Plus, record-setting floods in the Midwest


U.S. President Calvin Coolidge on horseback in South Dakota, Aug. 15, 1927. Associated Press/File

NICK EICHER, HOST: Today is Monday, July 31st. Good morning! This is The World and Everything in It from listener-supported WORLD Radio. I’m Nick Eicher.

MARY REICHARD, HOST: And I’m Mary Reichard. Next up, the WORLD History Book…just two stories today. The great flood of 1993 is one of the most devastating natural disasters in American history—we’ll take another look in just a moment.

EICHER: But first, an unexpected job promotion for Vice President Calvin Coolidge. Here now is WORLD Radio Executive Producer, Paul Butler.

PAUL BUTLER: On August 2nd, 1923, Vice President Calvin Coolidge and his wife Grace are on vacation at Coolidge’s family farm near Plymouth Notch, Vermont. The farm house has no electricity...and a phone that only occasionally works. The couple goes to bed early. But a little before midnight, they are awakened by a loud knock at the front door. A moment later, Coolidge’s father calls up to Calvin to come down. President Warren Harding is dead.

Coolidge gets dressed. Prays with his wife. And in the early morning hours of August 3rd, is sworn into office by his father John Calvin Coolidge Sr. He’s a Vermont notary public and justice of the peace. By the light of a kerosene lamp, Calvin Coolidge becomes the 30th President of the United States. As it’s 2:47 in the morning, President Coolidge goes back to bed.

With the 1924 election just around the corner, many expect Coolidge to be a lame duck President. But on his train ride back to Washington he begins to plan how to build upon Harding’s most important policies. He believes he can. His first order of business…limiting the government itself.

Biographer Amity Shlaes from a 2013 Hoover Institution video interview:

SHALES: Government for the sake of government isn't always beneficial for the constituents. It just makes everyone feel good. And there's a wonderful letter to his father and Coolidge writes to his father: “it's better to kill a bad bill than to pass a good one.” And that's very counterintuitive today. But he saw himself as protecting the voter.

President Coolidge is a life-long conservative politician. Unlike most of his contemporaries though, he doesn’t seek the lime-light.
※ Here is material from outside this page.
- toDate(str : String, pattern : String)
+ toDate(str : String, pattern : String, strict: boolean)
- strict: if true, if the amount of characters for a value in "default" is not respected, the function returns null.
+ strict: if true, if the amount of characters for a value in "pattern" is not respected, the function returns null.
He’s quiet and reserved with a dry sense of humor so he’s nicknamed “silent Cal.” But he’s outspoken about the limited role of government…as can be heard in this August 11th, 1924 speech from the White House Grounds:

COOLIDGE: I want to cut down public expense. I want the people of America to be able to work less for the government and more for themselves. I want them to have the rewards of their own industries. This is the chief meaning of freedom. Until we can we establish a condition under which the earnings of the people can be kept by the people. We are bound to suffer a very severe and distinct curtailment of our liberty.

Coolidge easily wins reelection. During his presidency, he restores public confidence in the White House. His foreign policies are a mixed bag, but his domestic policies are strong. He is an advocate for civil rights and oversees granting Native Americans citizenship. Economically he is focused on returning the country to its pre-war footing.

And for Amity Shlaes, that’s his most significant accomplishment: successfully cutting the nation's debt and its budget.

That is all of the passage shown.